[Edit tracking data]
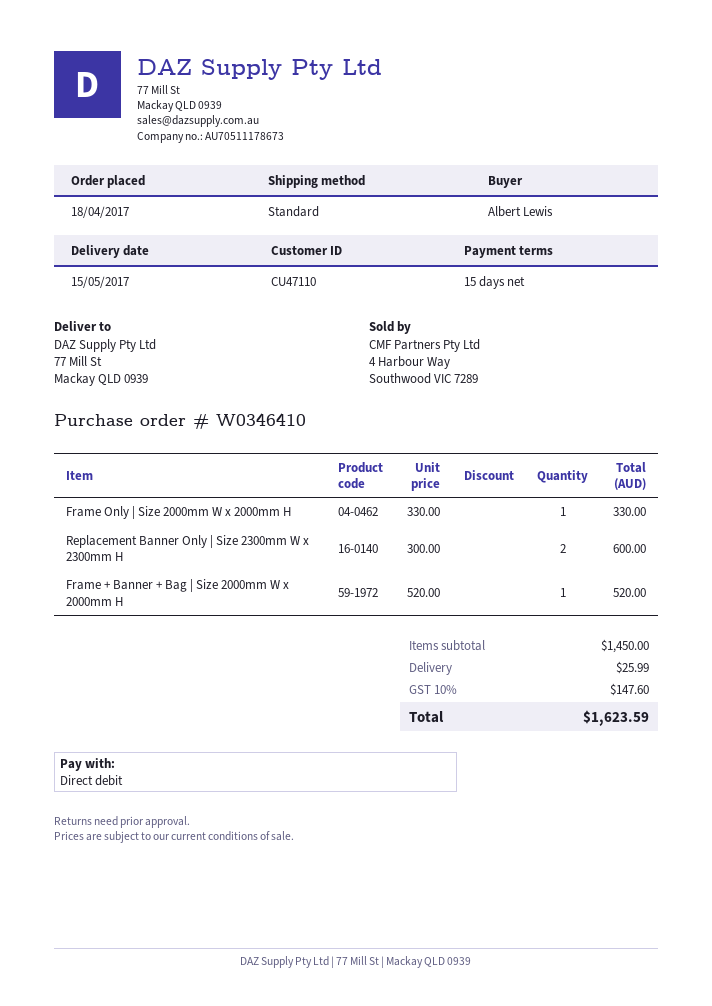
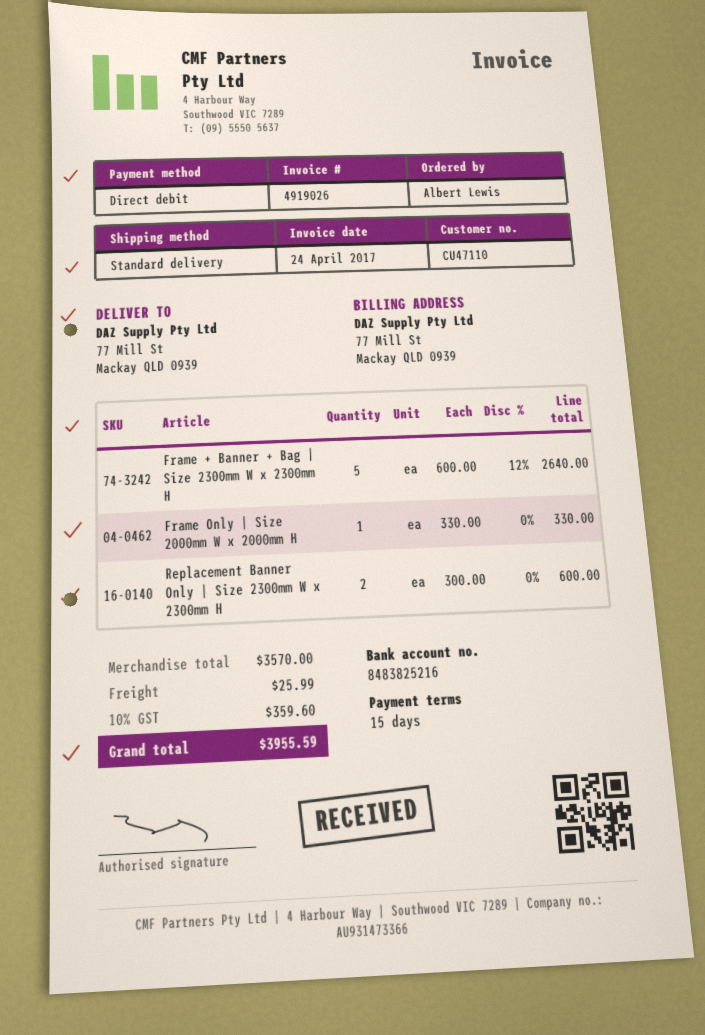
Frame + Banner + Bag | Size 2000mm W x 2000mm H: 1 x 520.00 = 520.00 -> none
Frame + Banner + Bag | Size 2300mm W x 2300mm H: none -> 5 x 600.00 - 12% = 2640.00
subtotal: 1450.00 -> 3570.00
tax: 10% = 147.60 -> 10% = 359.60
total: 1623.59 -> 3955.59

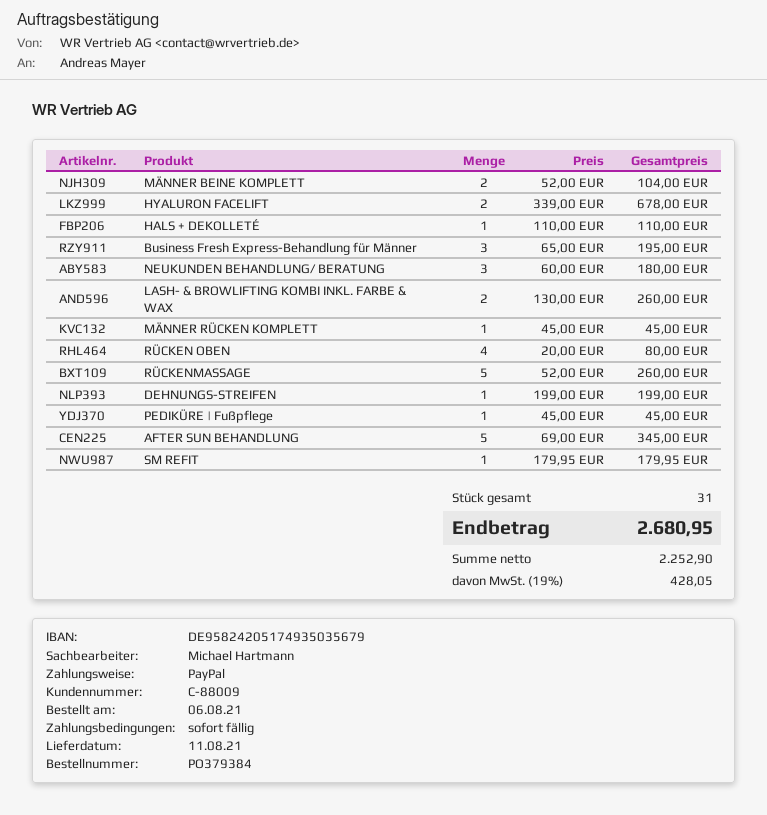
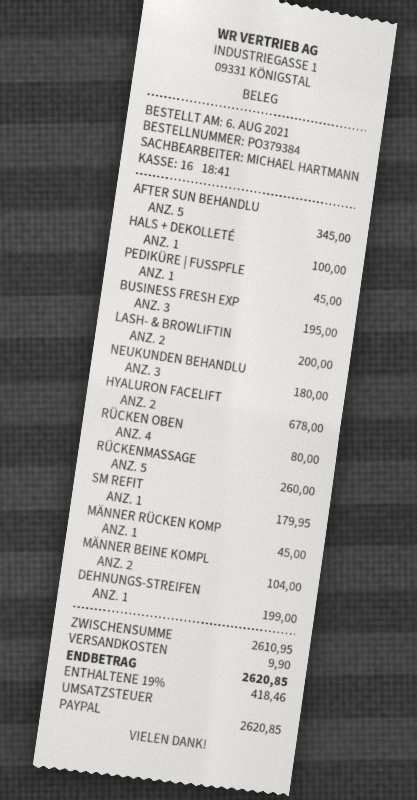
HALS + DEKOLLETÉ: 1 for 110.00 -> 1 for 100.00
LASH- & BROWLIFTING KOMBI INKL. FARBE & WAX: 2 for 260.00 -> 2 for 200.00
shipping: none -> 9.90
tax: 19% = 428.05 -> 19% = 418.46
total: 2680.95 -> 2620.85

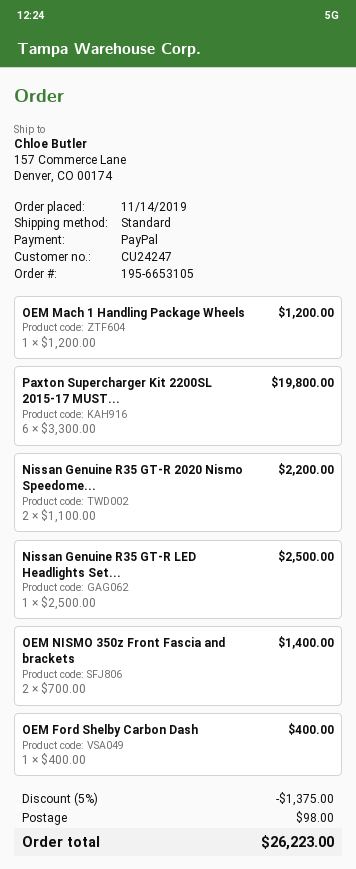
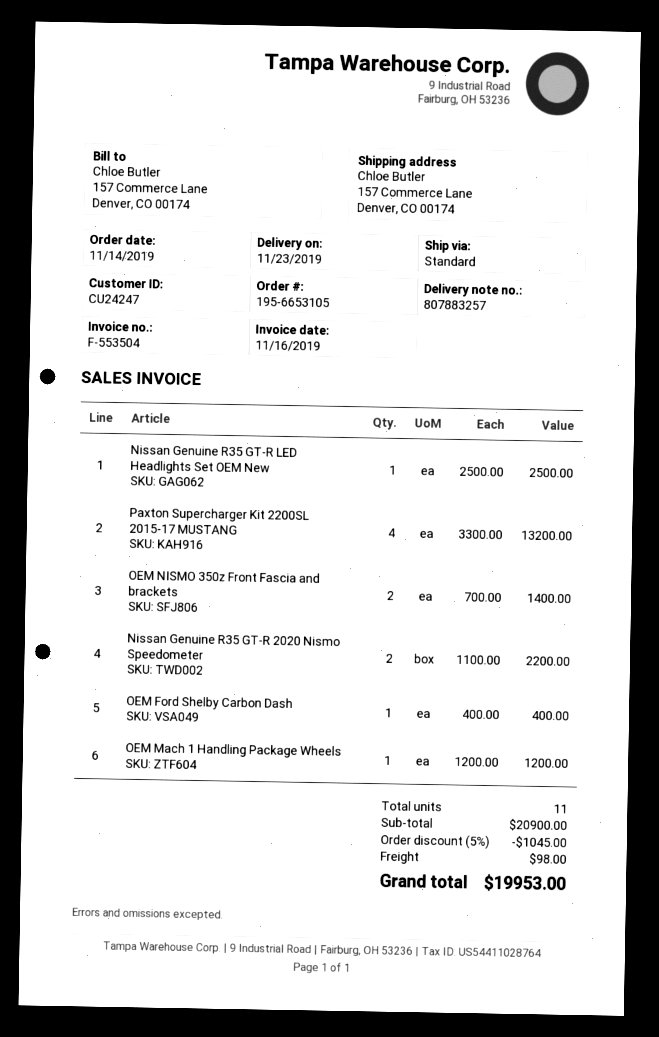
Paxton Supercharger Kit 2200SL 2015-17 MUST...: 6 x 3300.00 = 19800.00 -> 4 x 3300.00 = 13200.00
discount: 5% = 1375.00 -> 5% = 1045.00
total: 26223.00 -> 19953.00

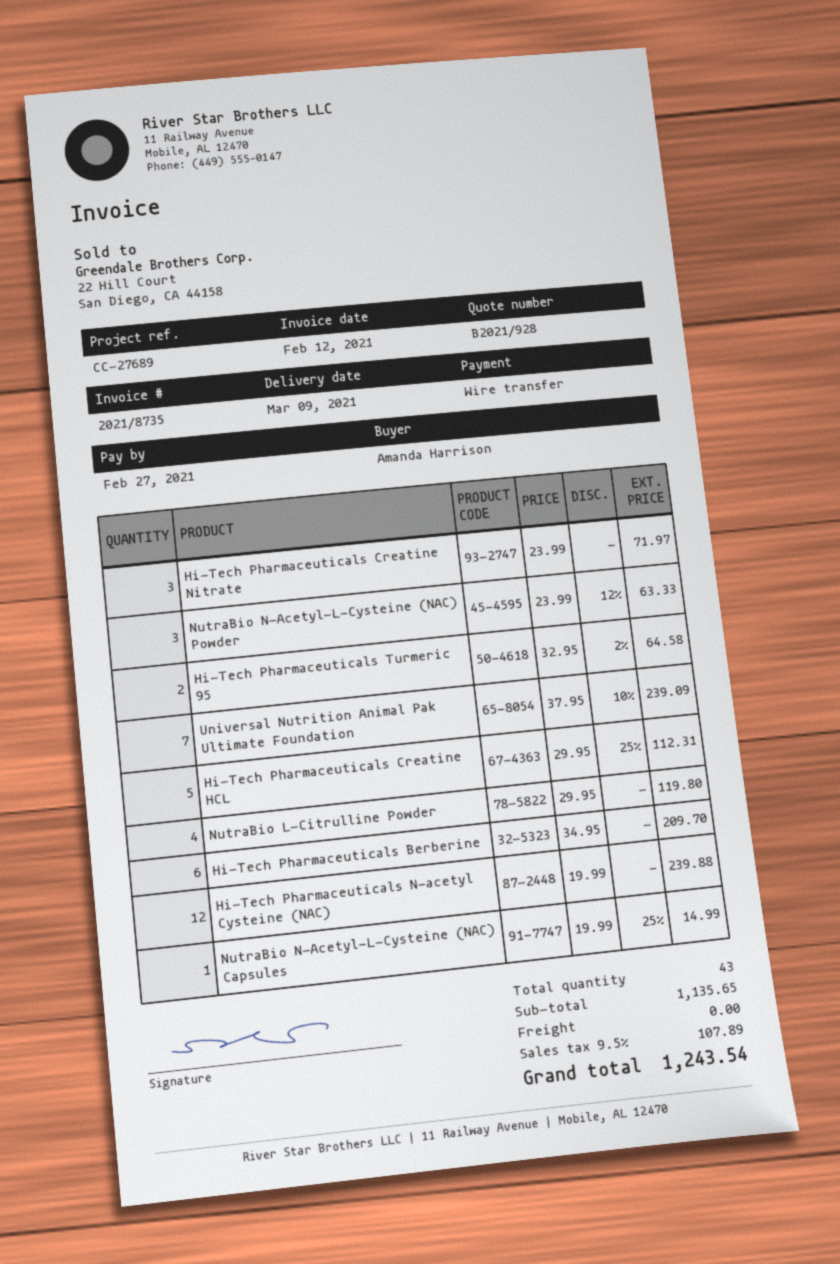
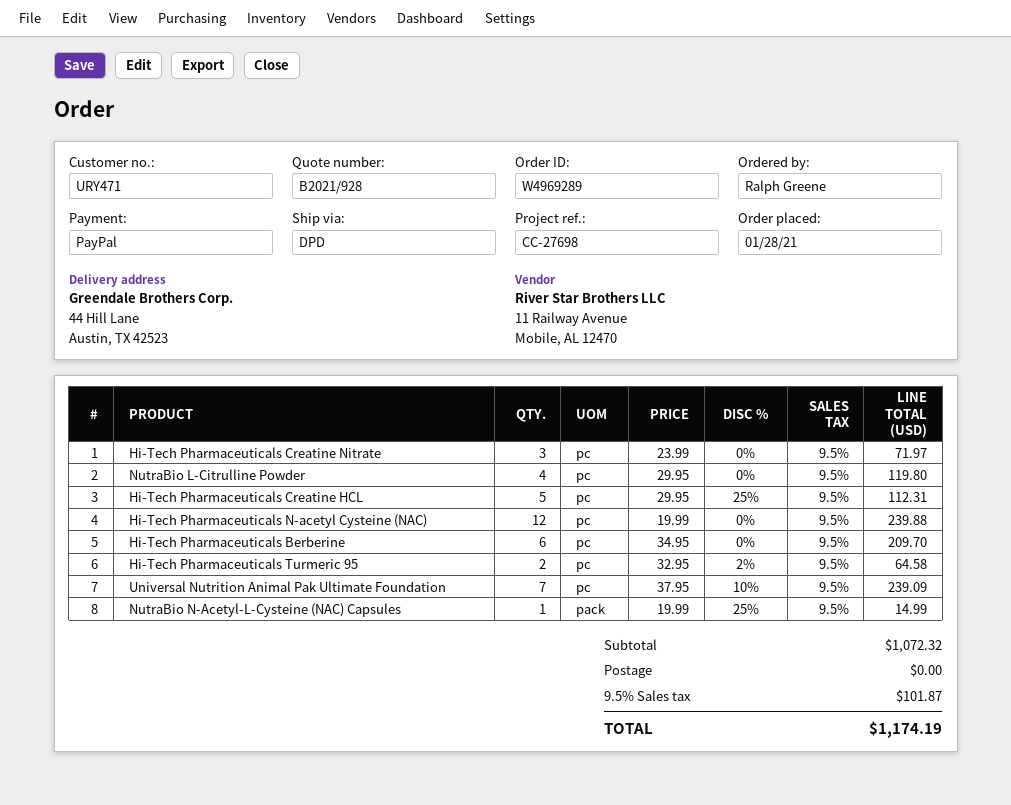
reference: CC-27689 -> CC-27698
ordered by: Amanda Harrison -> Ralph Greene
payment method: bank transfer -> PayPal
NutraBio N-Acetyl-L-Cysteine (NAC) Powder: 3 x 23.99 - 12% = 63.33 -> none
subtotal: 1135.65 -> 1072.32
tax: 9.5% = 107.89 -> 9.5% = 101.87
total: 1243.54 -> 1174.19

What to work on
From the line that holds "total: 26223.00 -> 19953.00" to the last line of the records, please copy each line exactly and nothing else. Pictures stay out.

Written response
total: 26223.00 -> 19953.00

reference: CC-27689 -> CC-27698
ordered by: Amanda Harrison -> Ralph Greene
payment method: bank transfer -> PayPal
NutraBio N-Acetyl-L-Cysteine (NAC) Powder: 3 x 23.99 - 12% = 63.33 -> none
subtotal: 1135.65 -> 1072.32
tax: 9.5% = 107.89 -> 9.5% = 101.87
total: 1243.54 -> 1174.19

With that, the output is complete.